Arterial Smooth Muscle Cell PAQR7 Activation Attenuates Myogenic Tone In Pressurized Cerebral Arteries

Abstract

Sex steroid hormones (estrogen, progesterone) are regulators of arterial contractility. Specifically, progesterone exerts rapid, nongenomic vasodilation via membrane receptors termed membrane progesterone receptors (mPR) belonging to the GPCR-like family of Progestin & Adiponectin Q Receptors (PAQR). Moreover, PAQR7 (mPRα) is reportedly expressed in smooth muscle cells (SMC) of human conduit vessels and has a putative role in vasodilation.
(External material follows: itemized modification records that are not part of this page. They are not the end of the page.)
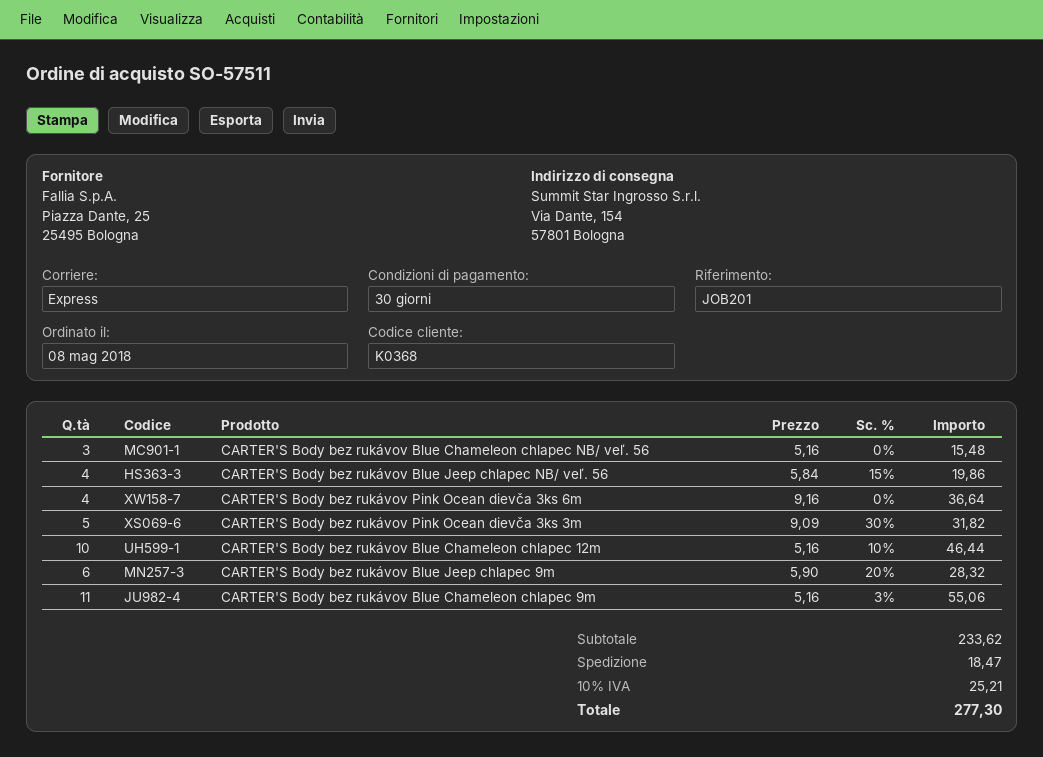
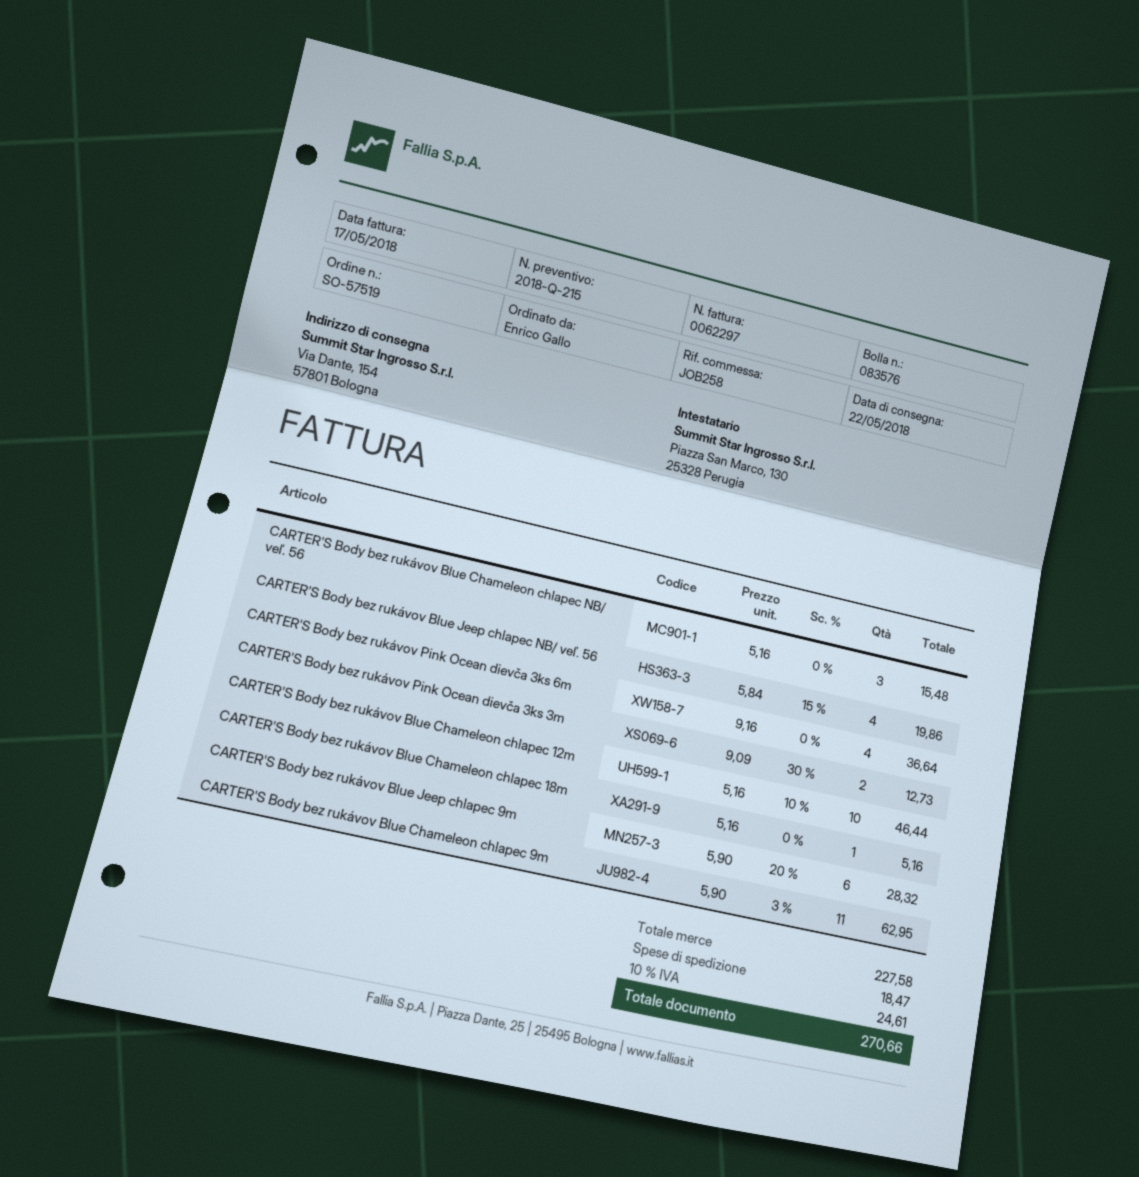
order number: SO-57511 -> SO-57519
reference: JOB201 -> JOB258
CARTER'S Body bez rukávov Pink Ocean dievča 3ks 3m: 5 x 9.09 - 30% = 31.82 -> 2 x 9.09 - 30% = 12.73
CARTER'S Body bez rukávov Blue Chameleon chlapec 9m: 11 x 5.16 - 3% = 55.06 -> 11 x 5.90 - 3% = 62.95
CARTER'S Body bez rukávov Blue Chameleon chlapec 18m: none -> 1 x 5.16 = 5.16
subtotal: 233.62 -> 227.58
tax: 10% = 25.21 -> 10% = 24.61
total: 277.30 -> 270.66

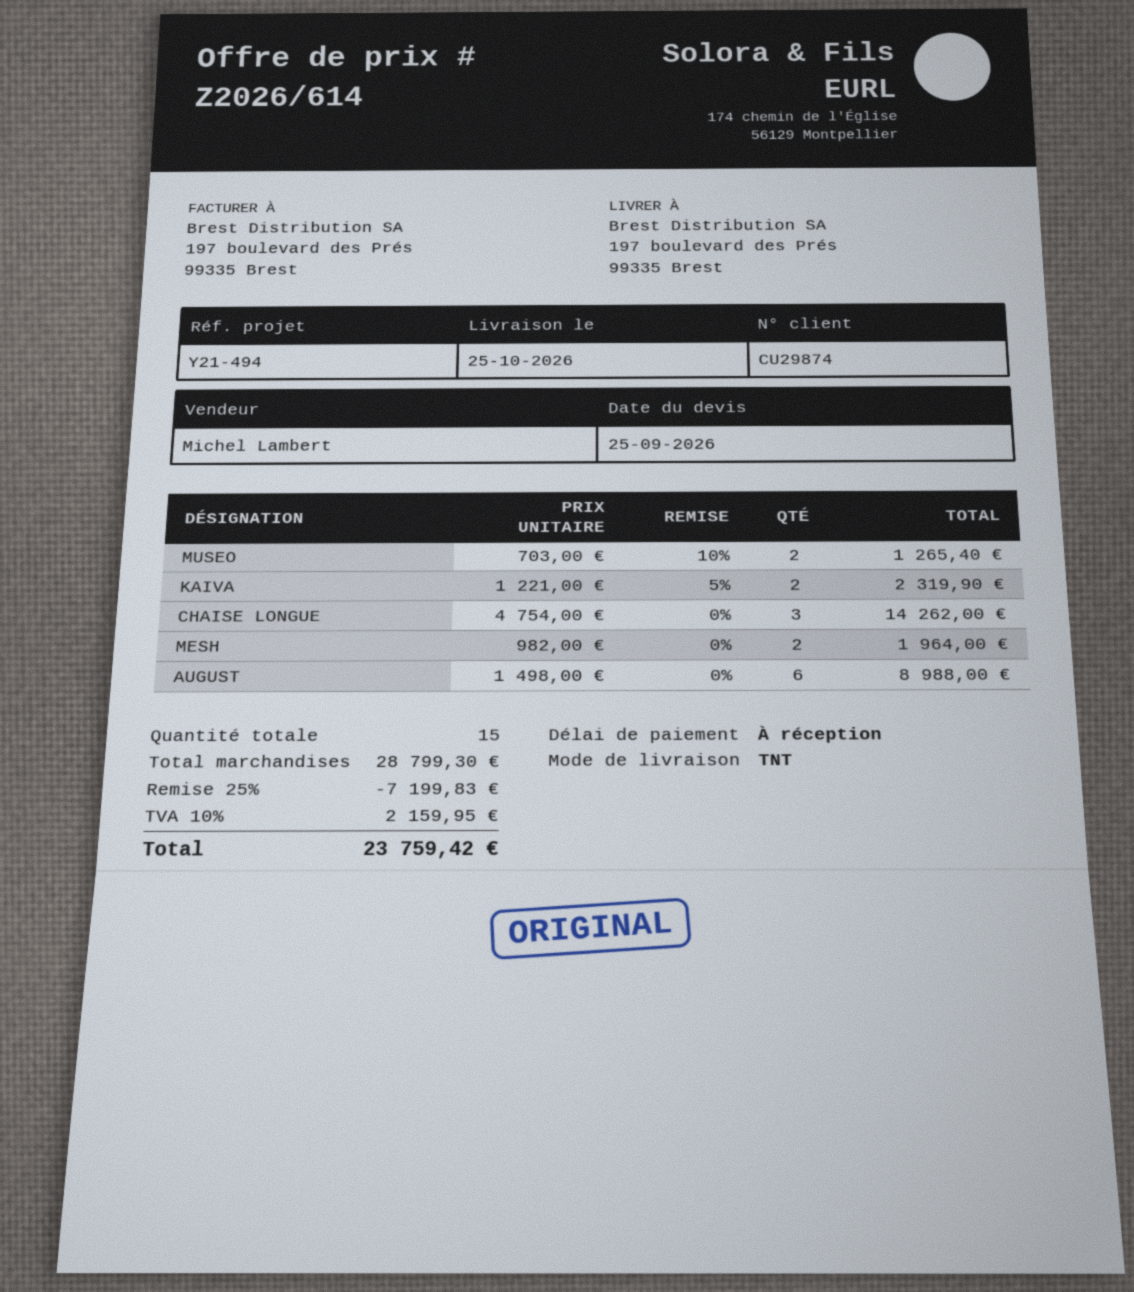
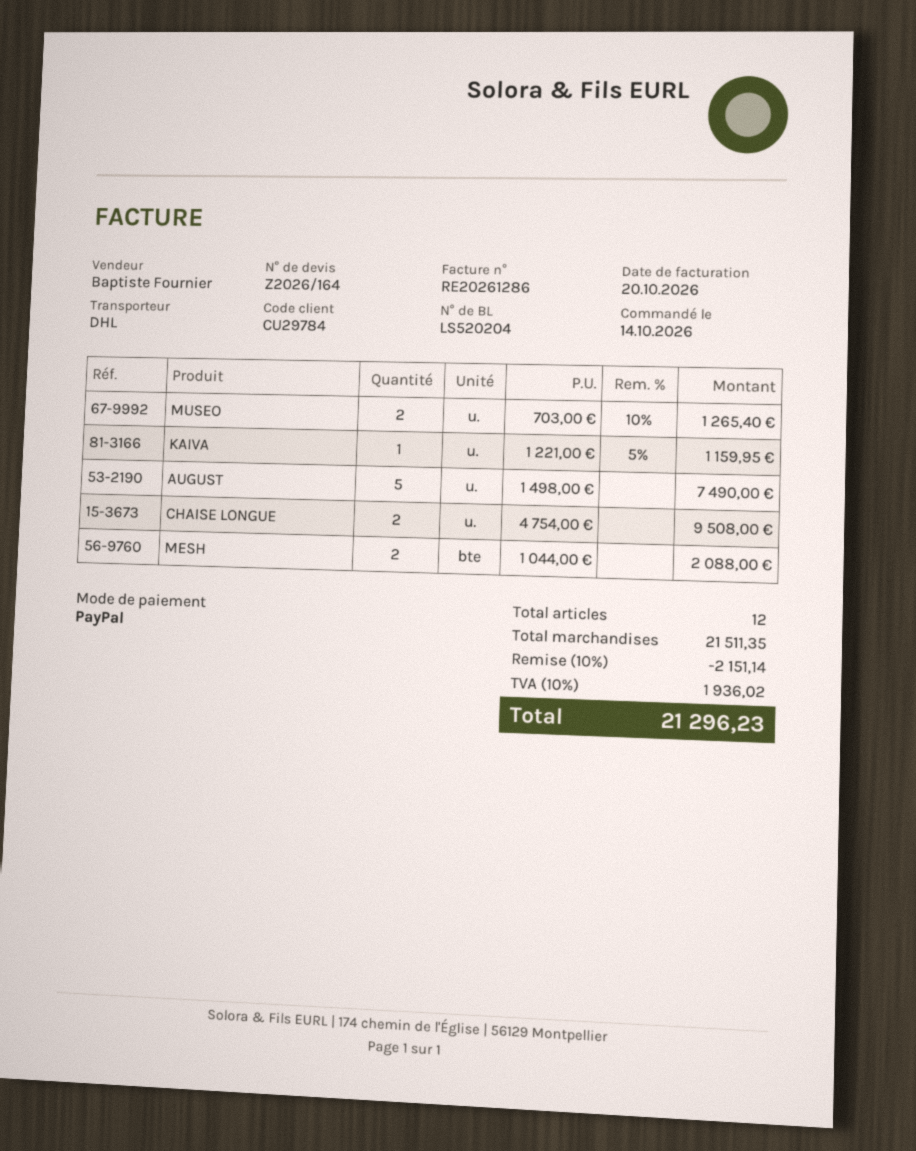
quote number: Z2026/614 -> Z2026/164
customer number: CU29874 -> CU29784
sales rep: Michel Lambert -> Baptiste Fournier
shipping method: TNT -> DHL
KAIVA: 2 x 1221.00 - 5% = 2319.90 -> 1 x 1221.00 - 5% = 1159.95
CHAISE LONGUE: 3 x 4754.00 = 14262.00 -> 2 x 4754.00 = 9508.00
MESH: 2 x 982.00 = 1964.00 -> 2 x 1044.00 = 2088.00
AUGUST: 6 x 1498.00 = 8988.00 -> 5 x 1498.00 = 7490.00
total quantity: 15 -> 12
subtotal: 28799.30 -> 21511.35
discount: 25% = 7199.83 -> 10% = 2151.14
tax: 10% = 2159.95 -> 10% = 1936.02
total: 23759.42 -> 21296.23

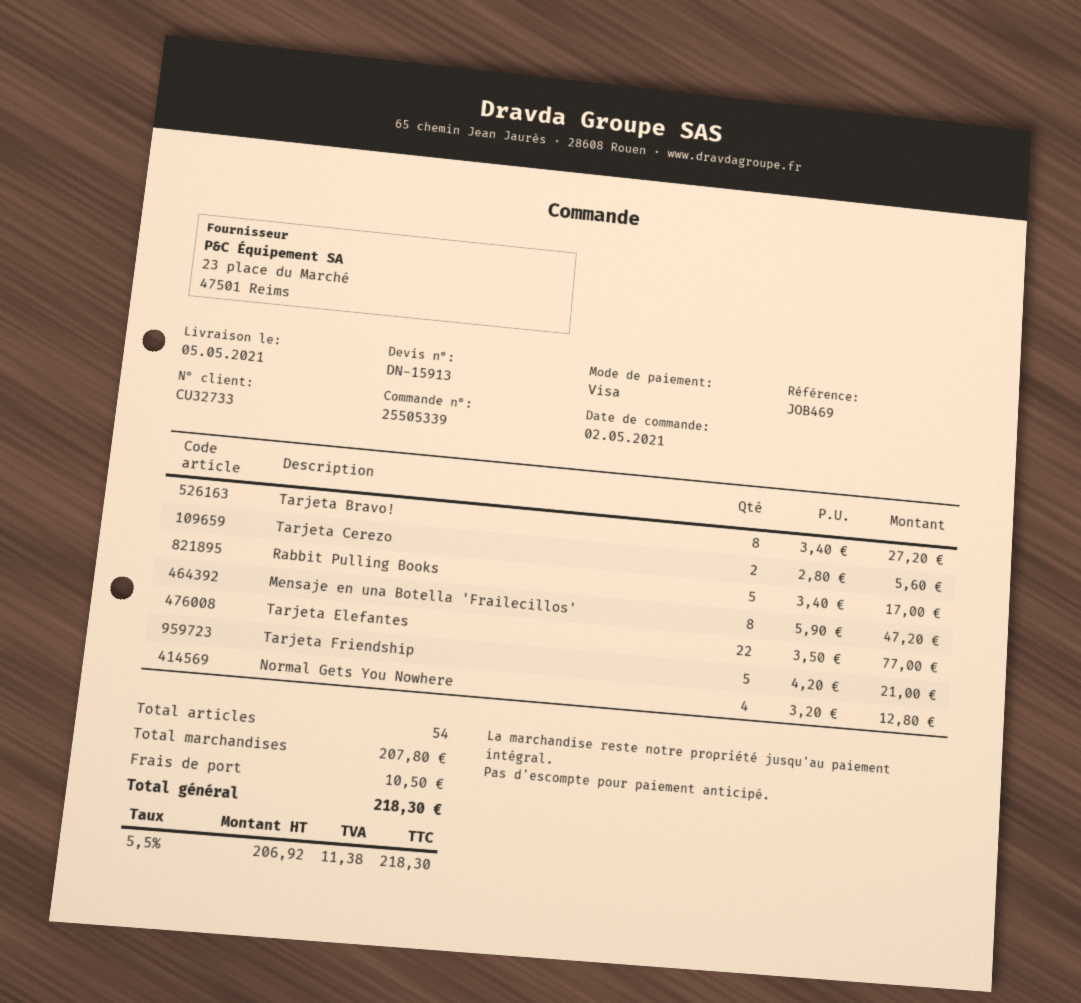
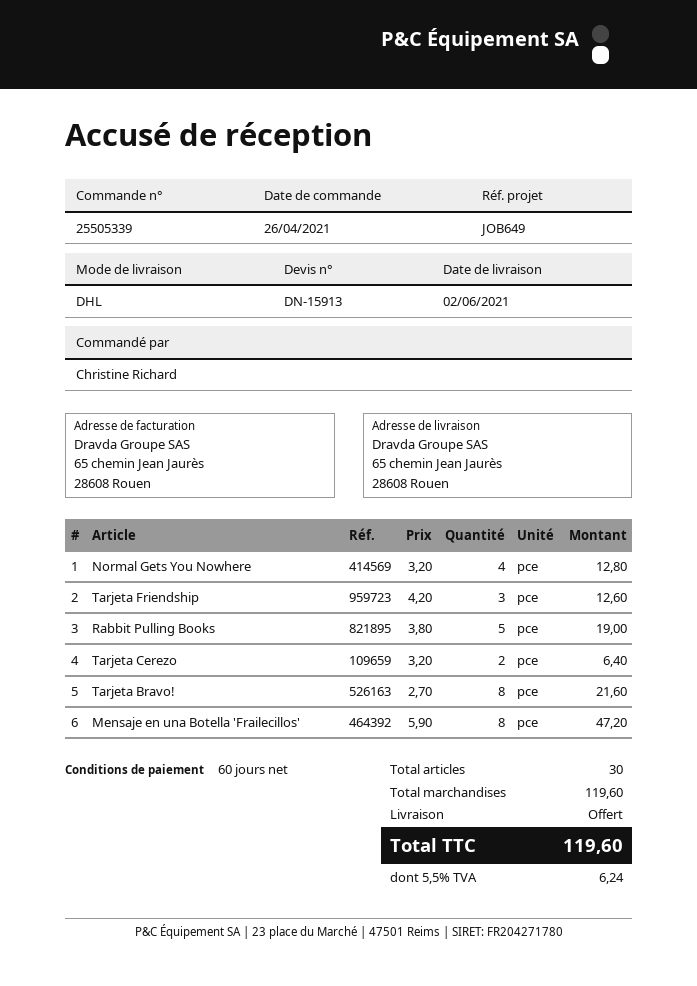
order date: 2021-05-02 -> 2021-04-26
delivery date: 2021-05-05 -> 2021-06-02
reference: JOB469 -> JOB649
Tarjeta Bravo!: 8 x 3.40 = 27.20 -> 8 x 2.70 = 21.60
Tarjeta Cerezo: 2 x 2.80 = 5.60 -> 2 x 3.20 = 6.40
Rabbit Pulling Books: 5 x 3.40 = 17.00 -> 5 x 3.80 = 19.00
Tarjeta Elefantes: 22 x 3.50 = 77.00 -> none
Tarjeta Friendship: 5 x 4.20 = 21.00 -> 3 x 4.20 = 12.60
total quantity: 54 -> 30
subtotal: 207.80 -> 119.60
shipping: 10.50 -> 0.00
tax: 5.5% = 11.38 -> 5.5% = 6.24
total: 218.30 -> 119.60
However, the expression and function of PAQR7 in pressurized resistance size arteries, arteries that regulate local blood flow and blood pressure, have not been investigated. PURPOSE: To examine the expression and physiological function of PAQR7 in cerebral resistance size arteries. METHODS: RT-PCR was performed on whole cerebral arteries and isolated arterial SMCs to detect PAQR7 mRNA expression. Western blotting was performed on whole cerebral arteries to examine PAQR7 protein expression. Pressurized artery myography was performed on endothelium-intact and -denuded cerebral arteries to examine the role of SMC PAQR7 in vasodilation using the PAQR7-specific agonist, Org OD 02-0. RESULTS: PAQR7 mRNA (whole artery and isolated arterial SMCs) and protein were detected in resistance size cerebral arteries (n=4). Interestingly, there were no significant differences in vasodilation between endothelium-intact and -denuded arteries at any concentration (10-9M to 10-5M, n=4). CONCLUSION: These data suggest that arterial smooth muscle PAQR7 activation elicits vasodilation in pressurized resistance size arteries.